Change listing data
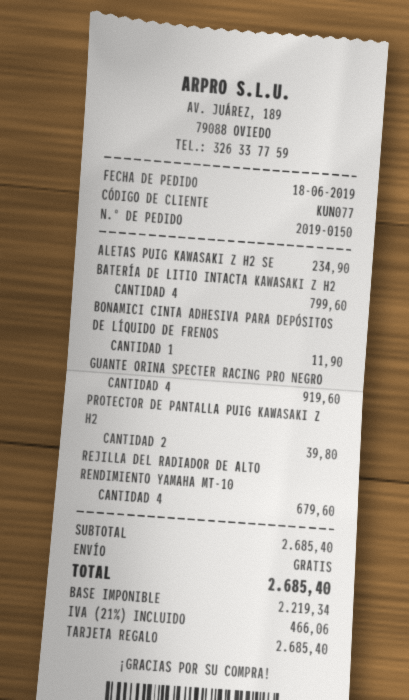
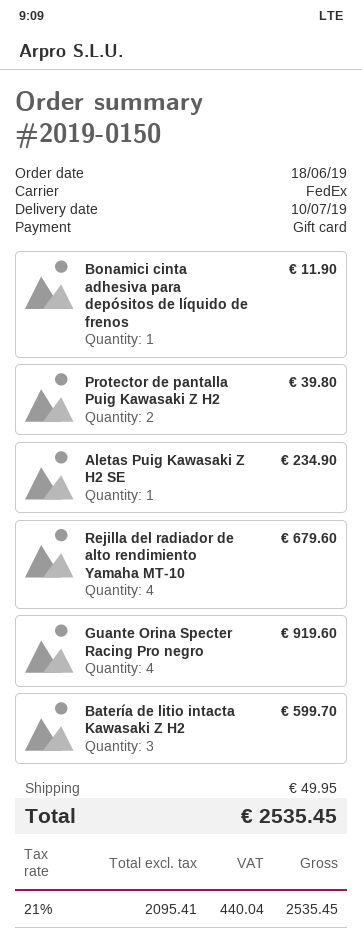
BATERÍA DE LITIO INTACTA KAWASAKI Z H2: 4 for 799.60 -> 3 for 599.70
shipping: 0.00 -> 49.95
net: 2219.34 -> 2095.41
tax: 21% = 466.06 -> 21% = 440.04
total: 2685.40 -> 2535.45

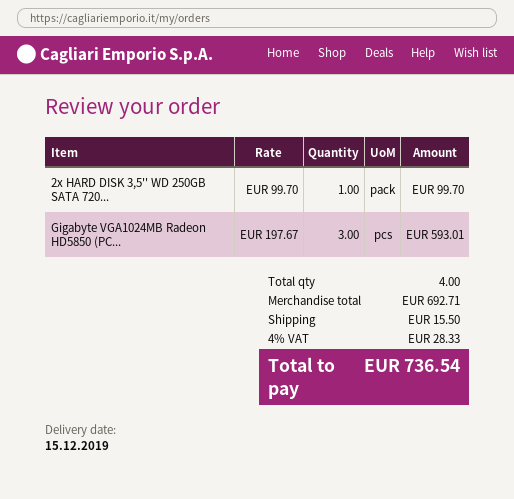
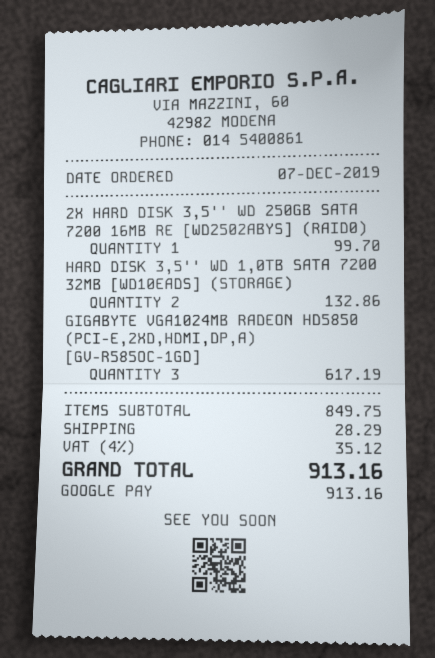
Gigabyte VGA1024MB Radeon HD5850 (PC...: 3 for 593.01 -> 3 for 617.19
HARD DISK 3,5'' WD 1,0TB SATA 7200 32MB [WD10EADS] (STORAGE): none -> 2 for 132.86
subtotal: 692.71 -> 849.75
shipping: 15.50 -> 28.29
tax: 4% = 28.33 -> 4% = 35.12
total: 736.54 -> 913.16

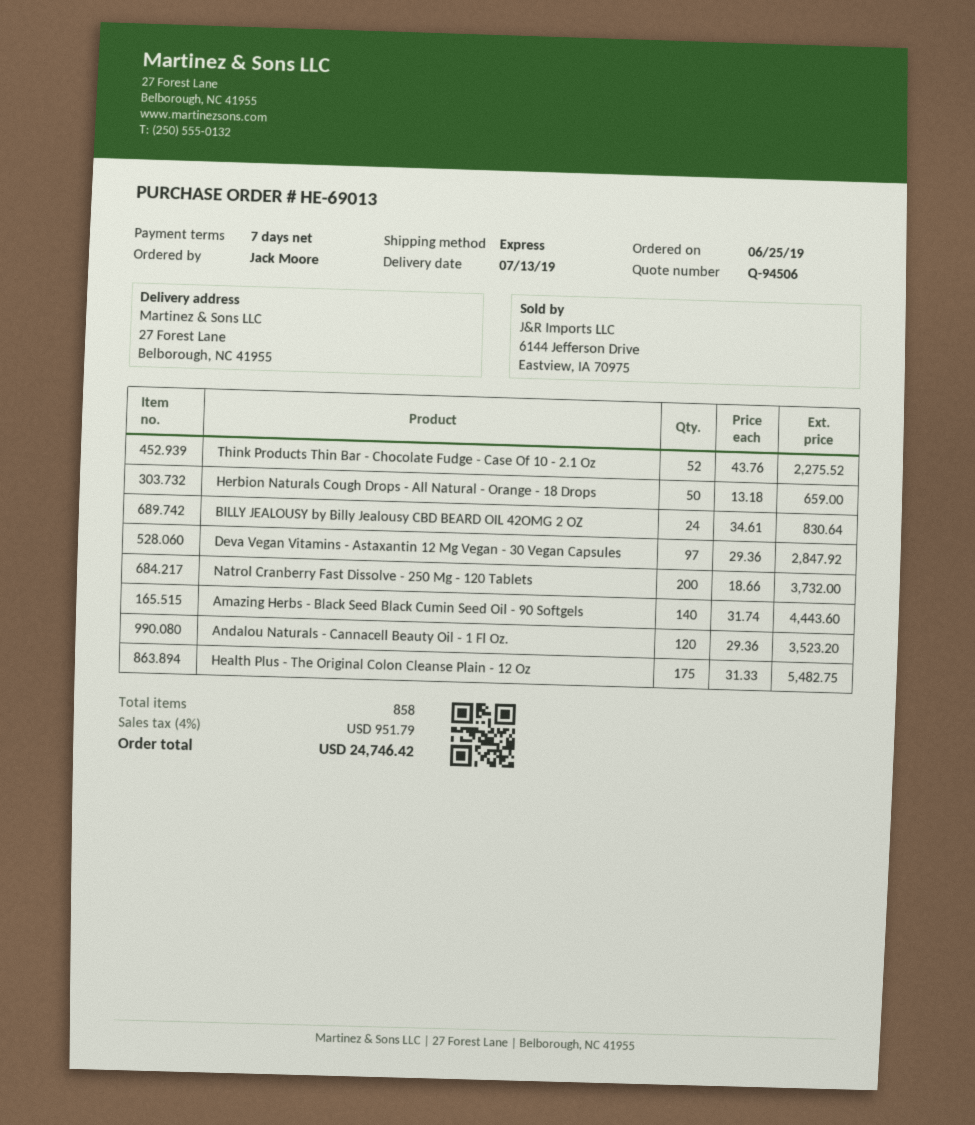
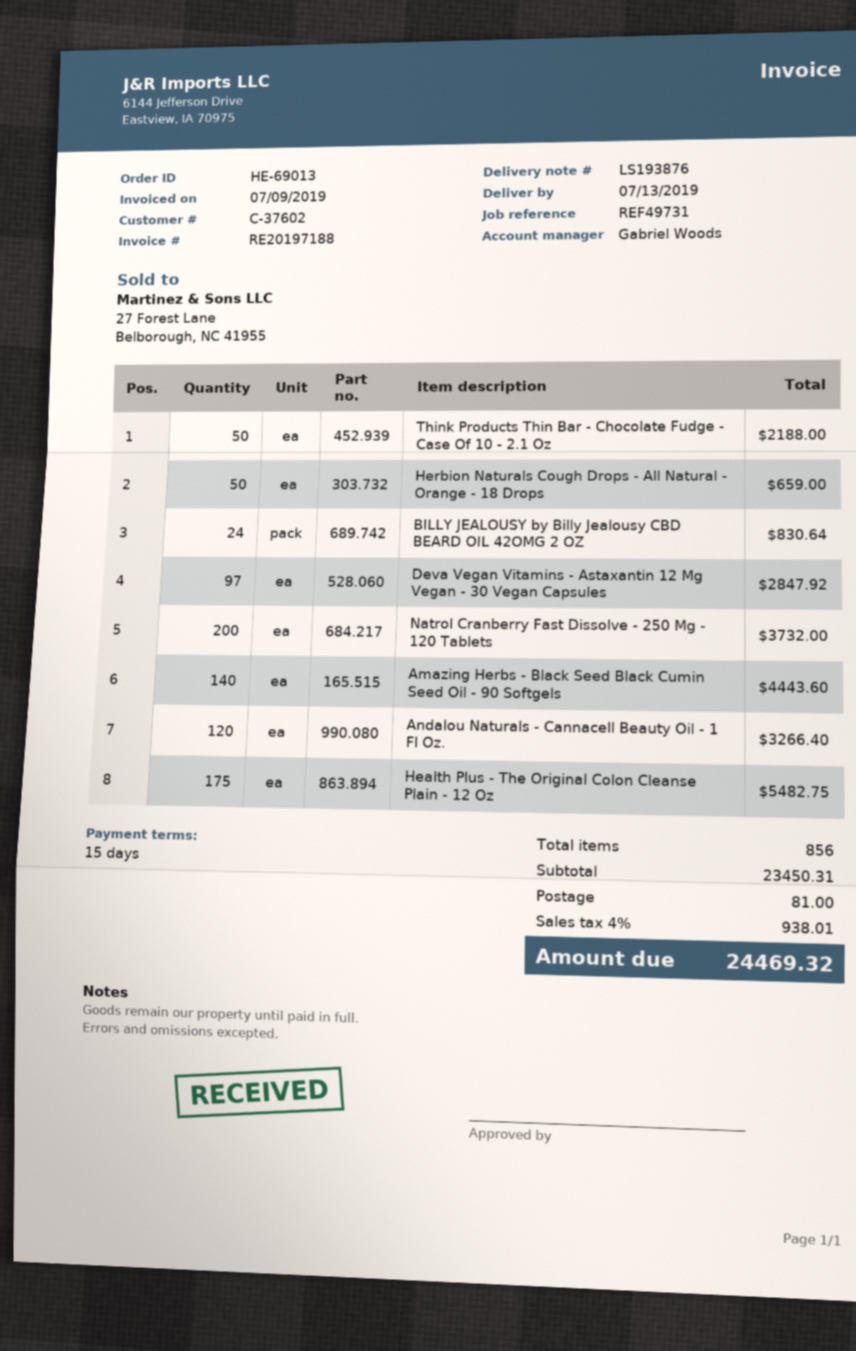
payment terms: 7 days -> 15 days
Think Products Thin Bar - Chocolate Fudge - Case Of 10 - 2.1 Oz: 52 for 2275.52 -> 50 for 2188.00
Andalou Naturals - Cannacell Beauty Oil - 1 Fl Oz.: 120 for 3523.20 -> 120 for 3266.40
total quantity: 858 -> 856
shipping: none -> 81.00
tax: 4% = 951.79 -> 4% = 938.01
total: 24746.42 -> 24469.32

- _To do_
What is needed is an exact repetition of every line from the line with "total: 2685.40 -> 2535.45" to the end of the data above, both ends included, with no pictures.

- _Written solution_
total: 2685.40 -> 2535.45

Gigabyte VGA1024MB Radeon HD5850 (PC...: 3 for 593.01 -> 3 for 617.19
HARD DISK 3,5'' WD 1,0TB SATA 7200 32MB [WD10EADS] (STORAGE): none -> 2 for 132.86
subtotal: 692.71 -> 849.75
shipping: 15.50 -> 28.29
tax: 4% = 28.33 -> 4% = 35.12
total: 736.54 -> 913.16

payment terms: 7 days -> 15 days
Think Products Thin Bar - Chocolate Fudge - Case Of 10 - 2.1 Oz: 52 for 2275.52 -> 50 for 2188.00
Andalou Naturals - Cannacell Beauty Oil - 1 Fl Oz.: 120 for 3523.20 -> 120 for 3266.40
total quantity: 858 -> 856
shipping: none -> 81.00
tax: 4% = 951.79 -> 4% = 938.01
total: 24746.42 -> 24469.32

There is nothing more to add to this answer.